Copy each line below in which the string "avoid" occurs.

BEGIN

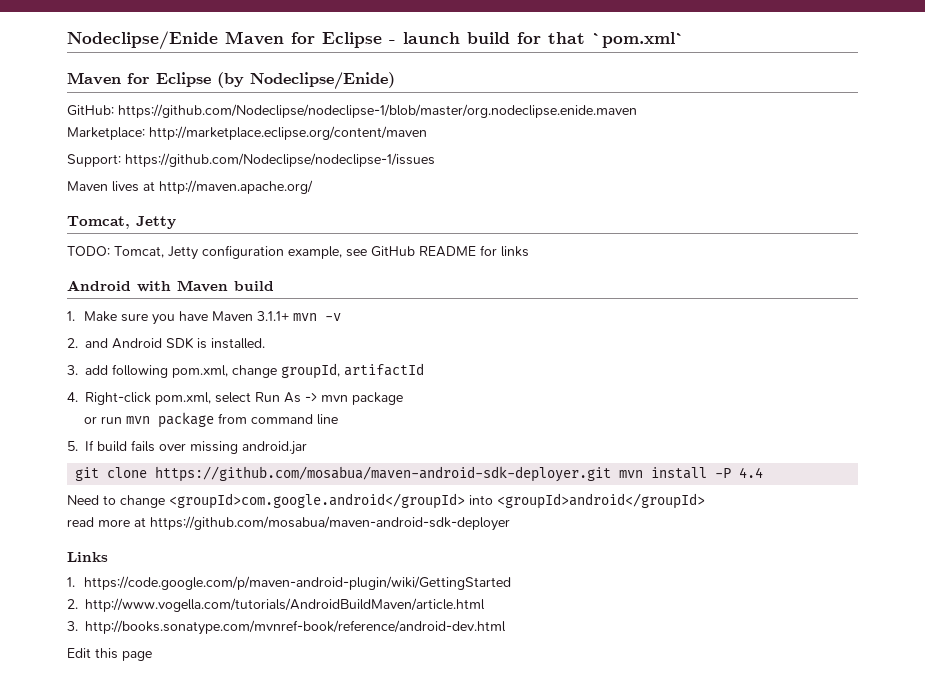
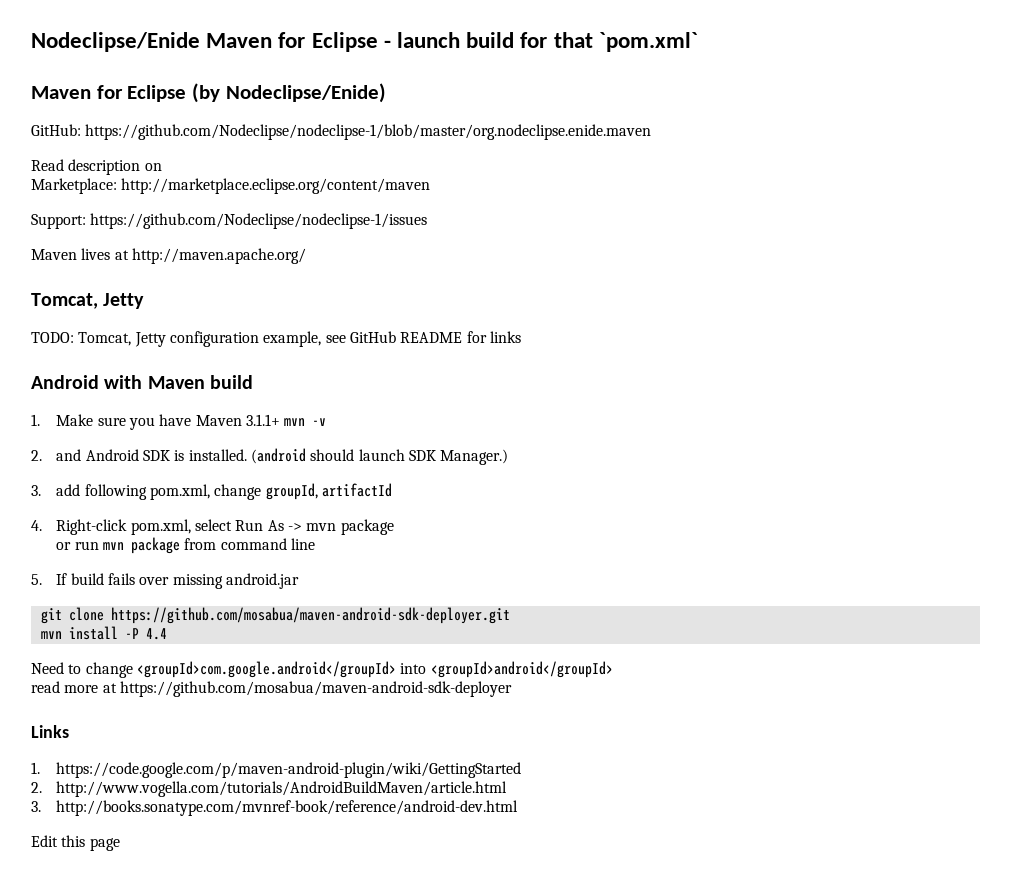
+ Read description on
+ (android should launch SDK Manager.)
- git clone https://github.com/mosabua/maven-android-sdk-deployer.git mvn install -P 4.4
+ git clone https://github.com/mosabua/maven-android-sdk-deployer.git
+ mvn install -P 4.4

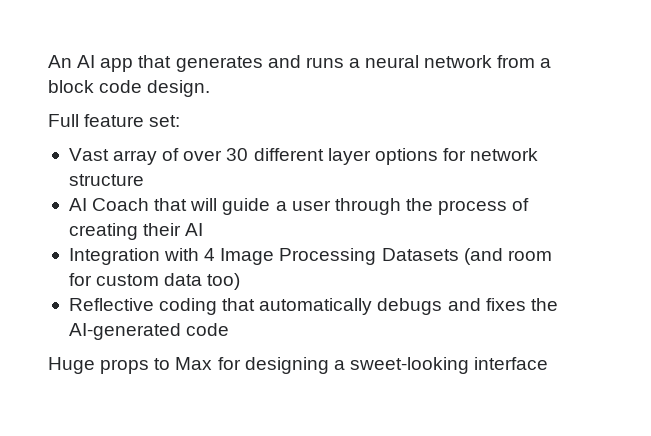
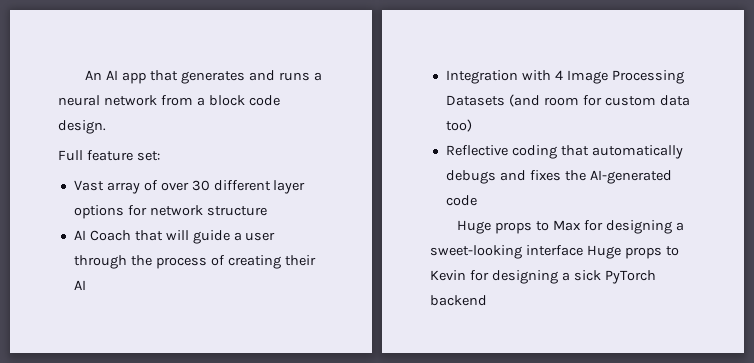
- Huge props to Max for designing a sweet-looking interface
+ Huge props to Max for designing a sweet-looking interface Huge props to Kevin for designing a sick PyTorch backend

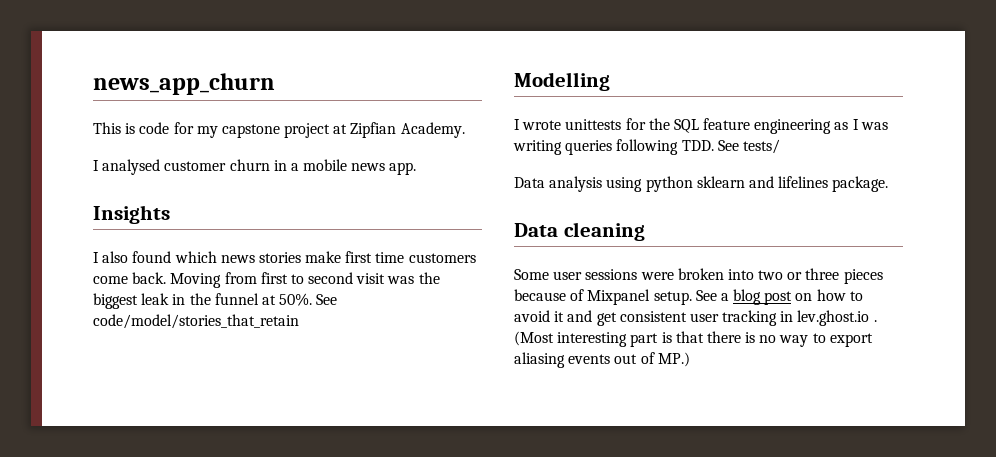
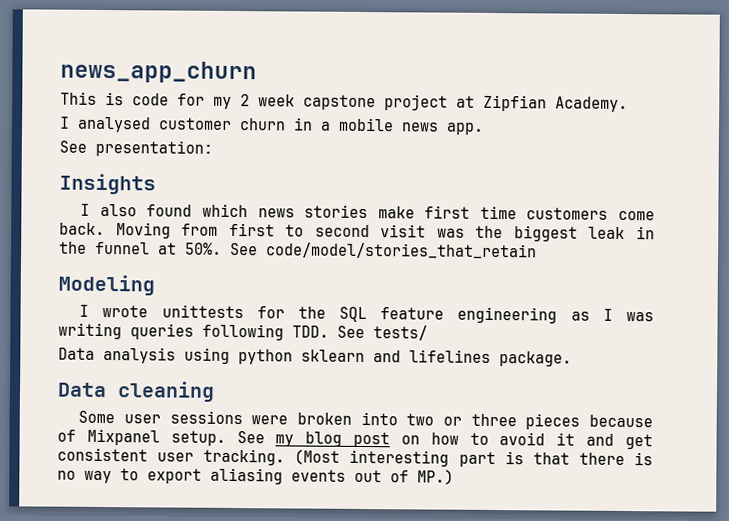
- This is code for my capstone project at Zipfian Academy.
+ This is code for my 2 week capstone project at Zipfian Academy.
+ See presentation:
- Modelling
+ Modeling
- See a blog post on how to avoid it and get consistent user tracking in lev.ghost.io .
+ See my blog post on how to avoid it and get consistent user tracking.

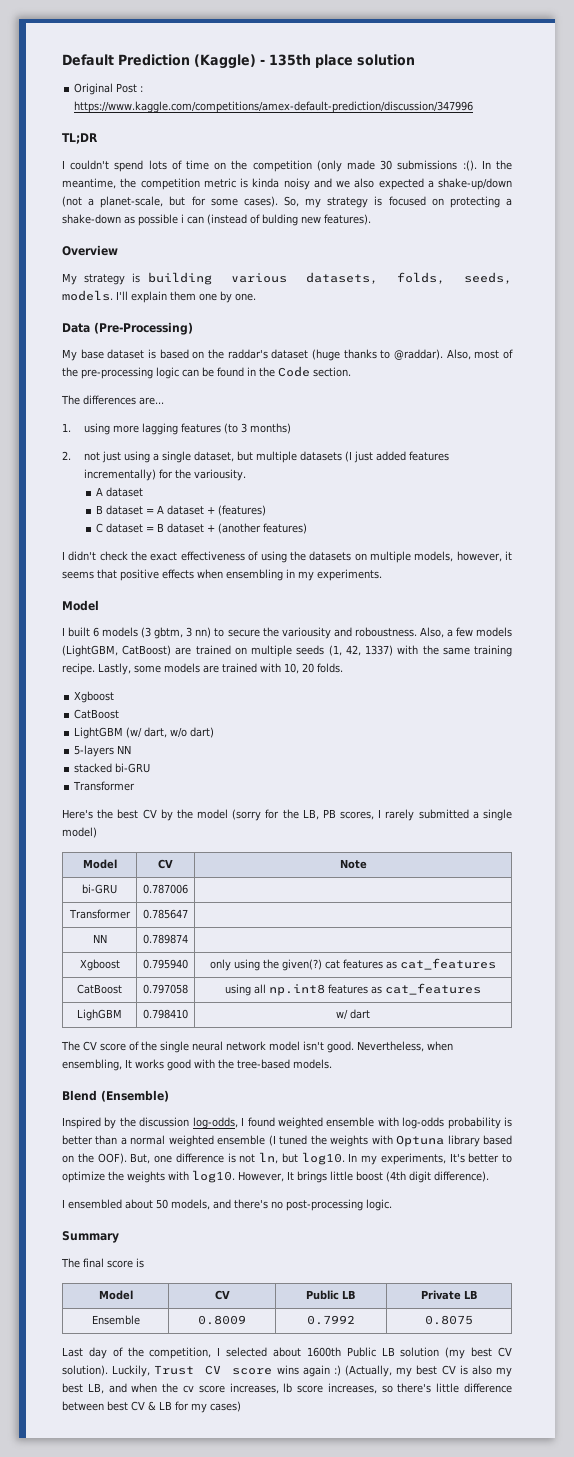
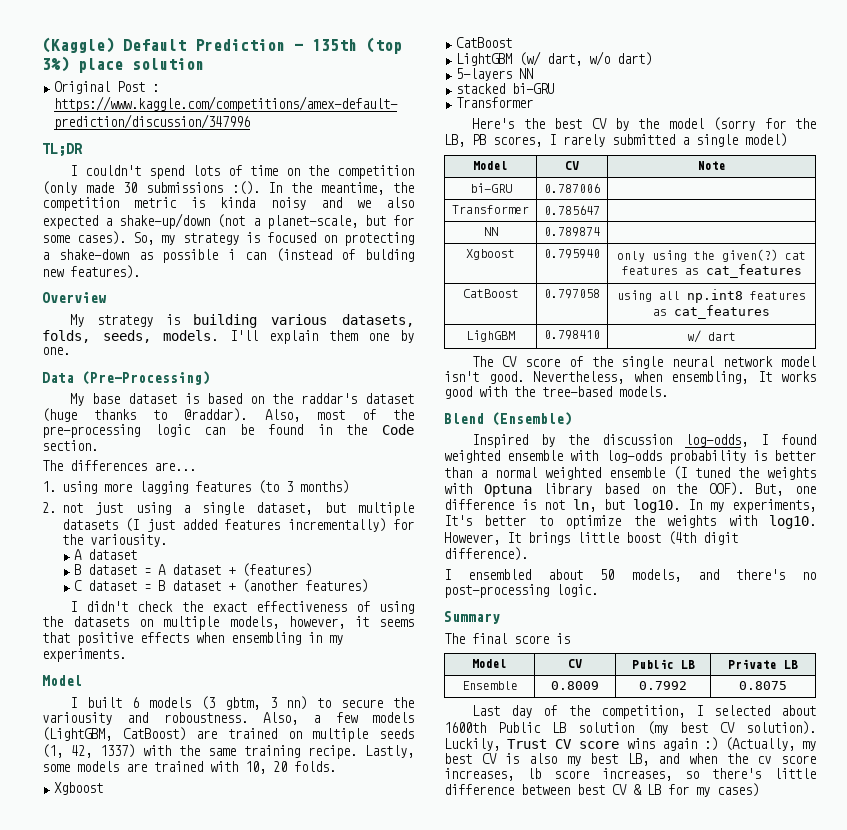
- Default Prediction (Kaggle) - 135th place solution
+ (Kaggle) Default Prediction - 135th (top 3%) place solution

END

» OUTPUT OF THE TASK
- See a blog post on how to avoid it and get consistent user tracking in lev.ghost.io .
+ See my blog post on how to avoid it and get consistent user tracking.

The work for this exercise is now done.